第21話

陽が、空が橙色に染まるこの時間が、彼女は好きだった。

「...今ここで、運命を変えられたら...私の夢が、今日までの日が...無くなっちゃう」

手に持っていた企画書をぐしゃっと握りしめる。彼女の瞳からは、光が失われていた。

「そのためにも...」

「見つけましたよ、冬華さん」

声のした方を振り向くと、そこには一人の男が立っていた。

「っ、見つかっちゃった...」

すると冬華は、イベント会場の時のようにニコッと微笑む。その目は笑っていない。

「...キミは、人の運命を台なしにする子だって、聞いたの。...だから、私に近づかないで。今の運命が、私の...本当の運命なの」

「!?...何を言ってるんですか?」

「...とぼけないで。私の歌手活動を...邪魔しに、来たんでしょ?...久遠ちゃん?」

訳が分からないといった様子の彼に、しらばっくれないで、と冬華は馬鹿にしたように言った。


「違います!僕は...貴女の運命の歪みを直しに来たんです。...貴女をあるべき道に戻すために」

久遠は真っ直ぐ、冬華を見据える。

「直す...?ダメ、そんなこと...しないで。私、また...あの生活に、戻っちゃうの...?誰も、認めてはくれない...あの日々に?ひとりぼっちで、苦しむ...毎日に!?そんなの...絶対にイヤ!!」

「落ち着いて下さい!!」

頭を抱え苦悶の表情を浮かべる冬華は、苦しそうに呼吸する。

「...嘘。うそ、うそよ...!!そうやって、私のことを...騙すんでしょ...!?私の夢を...邪魔するんでしょ...!?」

「誰に吹き込まれたか知りませんが―――今は僕を...信じて下さい」

激しい怒りを表す彼女の目を見て訴えかけながら、彼はゆっくりと歩み寄る。

「...貴女は本来、そんな人ではないはずです。己の運命を憎む、悪い人では...だから」

久遠はコンタクトを外し、じっと冬華の瞳を見つめる。

「元の貴女に戻りましょう?大丈夫、貴女の運命は...貴女が思っっている以上に、素敵なものですから」

「...あ...」

優しく語りかけると、彼女はフェンスに寄り掛かる状態で、深い眠りについた。

「さて、と」

一応辺りを見回し、誰もいないことを確認する。

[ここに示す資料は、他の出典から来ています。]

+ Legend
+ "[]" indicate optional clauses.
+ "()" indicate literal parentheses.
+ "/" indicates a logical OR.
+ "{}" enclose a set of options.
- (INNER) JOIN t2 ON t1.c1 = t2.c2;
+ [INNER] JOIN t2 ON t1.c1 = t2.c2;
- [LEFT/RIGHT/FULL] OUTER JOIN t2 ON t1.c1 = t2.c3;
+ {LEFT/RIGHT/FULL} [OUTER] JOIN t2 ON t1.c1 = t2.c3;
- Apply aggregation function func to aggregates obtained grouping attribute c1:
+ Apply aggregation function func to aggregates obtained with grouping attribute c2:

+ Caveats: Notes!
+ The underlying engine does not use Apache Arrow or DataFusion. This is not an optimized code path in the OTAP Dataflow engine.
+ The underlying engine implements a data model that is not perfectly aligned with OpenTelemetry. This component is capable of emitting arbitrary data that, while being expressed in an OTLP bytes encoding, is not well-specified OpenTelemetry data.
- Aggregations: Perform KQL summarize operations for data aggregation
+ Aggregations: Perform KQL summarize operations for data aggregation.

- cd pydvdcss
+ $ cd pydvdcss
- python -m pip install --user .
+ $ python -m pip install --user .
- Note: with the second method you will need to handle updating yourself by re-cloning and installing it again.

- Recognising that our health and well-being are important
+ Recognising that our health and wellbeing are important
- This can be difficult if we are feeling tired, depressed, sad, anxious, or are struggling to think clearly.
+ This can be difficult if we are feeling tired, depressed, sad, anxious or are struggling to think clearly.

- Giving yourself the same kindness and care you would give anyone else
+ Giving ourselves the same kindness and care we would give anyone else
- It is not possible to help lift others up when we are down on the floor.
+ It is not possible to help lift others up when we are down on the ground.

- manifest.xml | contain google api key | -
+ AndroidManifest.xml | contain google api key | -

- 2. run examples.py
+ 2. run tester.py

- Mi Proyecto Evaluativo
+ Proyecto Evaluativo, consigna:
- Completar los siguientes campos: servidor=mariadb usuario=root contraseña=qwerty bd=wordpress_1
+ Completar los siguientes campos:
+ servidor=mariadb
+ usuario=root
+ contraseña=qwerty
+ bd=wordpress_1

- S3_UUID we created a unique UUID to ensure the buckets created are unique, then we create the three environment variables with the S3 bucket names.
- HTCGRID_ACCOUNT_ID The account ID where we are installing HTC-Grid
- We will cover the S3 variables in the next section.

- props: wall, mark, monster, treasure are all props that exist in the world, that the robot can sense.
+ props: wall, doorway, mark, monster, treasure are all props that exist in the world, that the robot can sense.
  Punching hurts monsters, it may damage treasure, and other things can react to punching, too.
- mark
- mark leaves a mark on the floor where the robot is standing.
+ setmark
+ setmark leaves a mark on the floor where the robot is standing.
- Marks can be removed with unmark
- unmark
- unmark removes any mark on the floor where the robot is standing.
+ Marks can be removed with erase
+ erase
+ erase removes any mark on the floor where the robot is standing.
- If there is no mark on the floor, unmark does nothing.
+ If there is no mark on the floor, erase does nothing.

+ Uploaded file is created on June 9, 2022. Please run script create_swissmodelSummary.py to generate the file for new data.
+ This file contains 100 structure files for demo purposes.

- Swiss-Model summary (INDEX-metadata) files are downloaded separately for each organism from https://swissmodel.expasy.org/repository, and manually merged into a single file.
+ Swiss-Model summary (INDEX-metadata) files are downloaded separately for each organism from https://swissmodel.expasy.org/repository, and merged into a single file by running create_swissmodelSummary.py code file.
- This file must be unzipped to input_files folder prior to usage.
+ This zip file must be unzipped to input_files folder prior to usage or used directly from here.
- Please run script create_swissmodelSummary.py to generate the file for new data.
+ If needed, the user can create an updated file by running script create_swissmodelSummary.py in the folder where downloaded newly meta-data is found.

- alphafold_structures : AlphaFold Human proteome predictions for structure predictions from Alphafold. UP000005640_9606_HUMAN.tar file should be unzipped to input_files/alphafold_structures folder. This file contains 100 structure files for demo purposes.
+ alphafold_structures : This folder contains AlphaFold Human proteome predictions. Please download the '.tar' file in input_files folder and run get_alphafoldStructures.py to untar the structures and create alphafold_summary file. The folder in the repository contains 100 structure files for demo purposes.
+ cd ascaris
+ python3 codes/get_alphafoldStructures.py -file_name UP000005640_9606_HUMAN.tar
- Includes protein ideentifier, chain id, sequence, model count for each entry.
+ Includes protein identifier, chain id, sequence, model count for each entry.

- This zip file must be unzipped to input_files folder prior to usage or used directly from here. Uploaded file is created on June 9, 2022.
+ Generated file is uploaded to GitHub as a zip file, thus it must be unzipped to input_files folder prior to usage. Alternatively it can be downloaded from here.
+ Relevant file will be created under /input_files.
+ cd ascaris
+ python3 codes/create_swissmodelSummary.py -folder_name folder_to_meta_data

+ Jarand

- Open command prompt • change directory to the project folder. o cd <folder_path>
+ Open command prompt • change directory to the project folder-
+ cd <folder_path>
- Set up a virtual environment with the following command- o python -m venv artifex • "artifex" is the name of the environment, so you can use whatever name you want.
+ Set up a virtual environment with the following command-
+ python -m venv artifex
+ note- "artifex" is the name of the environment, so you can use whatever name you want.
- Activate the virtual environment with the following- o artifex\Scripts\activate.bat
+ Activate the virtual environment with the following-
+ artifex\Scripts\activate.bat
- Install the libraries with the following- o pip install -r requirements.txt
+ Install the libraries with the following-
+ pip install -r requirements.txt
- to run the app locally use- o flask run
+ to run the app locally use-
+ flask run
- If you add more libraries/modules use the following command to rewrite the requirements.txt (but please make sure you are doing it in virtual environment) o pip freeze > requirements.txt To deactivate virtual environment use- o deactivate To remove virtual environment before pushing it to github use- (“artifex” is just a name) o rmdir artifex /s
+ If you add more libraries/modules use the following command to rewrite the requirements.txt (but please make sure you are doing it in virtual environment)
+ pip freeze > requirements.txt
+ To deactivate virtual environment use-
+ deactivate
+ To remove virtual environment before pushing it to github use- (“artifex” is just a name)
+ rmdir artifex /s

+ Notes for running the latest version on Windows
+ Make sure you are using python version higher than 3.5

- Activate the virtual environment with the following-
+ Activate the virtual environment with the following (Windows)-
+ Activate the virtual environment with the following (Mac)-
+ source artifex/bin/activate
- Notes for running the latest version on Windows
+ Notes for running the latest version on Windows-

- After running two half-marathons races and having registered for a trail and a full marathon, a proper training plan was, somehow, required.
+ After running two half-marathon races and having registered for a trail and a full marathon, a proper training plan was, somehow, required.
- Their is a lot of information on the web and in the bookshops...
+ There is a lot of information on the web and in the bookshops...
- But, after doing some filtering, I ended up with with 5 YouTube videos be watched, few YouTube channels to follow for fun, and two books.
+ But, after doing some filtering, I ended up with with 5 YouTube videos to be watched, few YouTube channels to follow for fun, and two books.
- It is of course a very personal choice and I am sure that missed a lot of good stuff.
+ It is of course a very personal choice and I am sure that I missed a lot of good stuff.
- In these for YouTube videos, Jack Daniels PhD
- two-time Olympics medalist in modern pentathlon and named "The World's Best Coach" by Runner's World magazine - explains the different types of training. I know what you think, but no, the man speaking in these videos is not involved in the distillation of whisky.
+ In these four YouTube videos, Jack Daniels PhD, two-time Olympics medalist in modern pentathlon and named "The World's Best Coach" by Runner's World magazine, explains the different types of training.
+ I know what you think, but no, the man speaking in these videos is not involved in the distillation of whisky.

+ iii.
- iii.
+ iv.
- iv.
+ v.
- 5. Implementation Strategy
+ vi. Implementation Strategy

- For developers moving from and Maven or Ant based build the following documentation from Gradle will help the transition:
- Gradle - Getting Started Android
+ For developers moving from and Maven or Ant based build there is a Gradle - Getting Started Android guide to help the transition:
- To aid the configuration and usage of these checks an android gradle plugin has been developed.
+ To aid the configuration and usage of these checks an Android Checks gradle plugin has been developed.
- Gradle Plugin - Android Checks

そうして久遠は冬華の手に触れると、瞳を閉じて彼女の意識にリンクした。


***


規則的な音を響かせる時計が、彼を取り囲んでいた。形も大きさも様々な時計は、刻むタイミングはバラバラだが、規則的な音を奏でている。なかには、すでに止まってしまっている時計もあった。

『...』

彼は早速耳に手をあて、暫し集中する。

...カチ、カチチ...

『!あった―――』

一つだけ不規則な針が、久遠の右手上方に。それは真っ白な空間に浮かぶ、紺碧の丸い時計。彼はそれのすぐ傍まで近づき、問題の針に手を翳すと、両目を閉じ口を開く。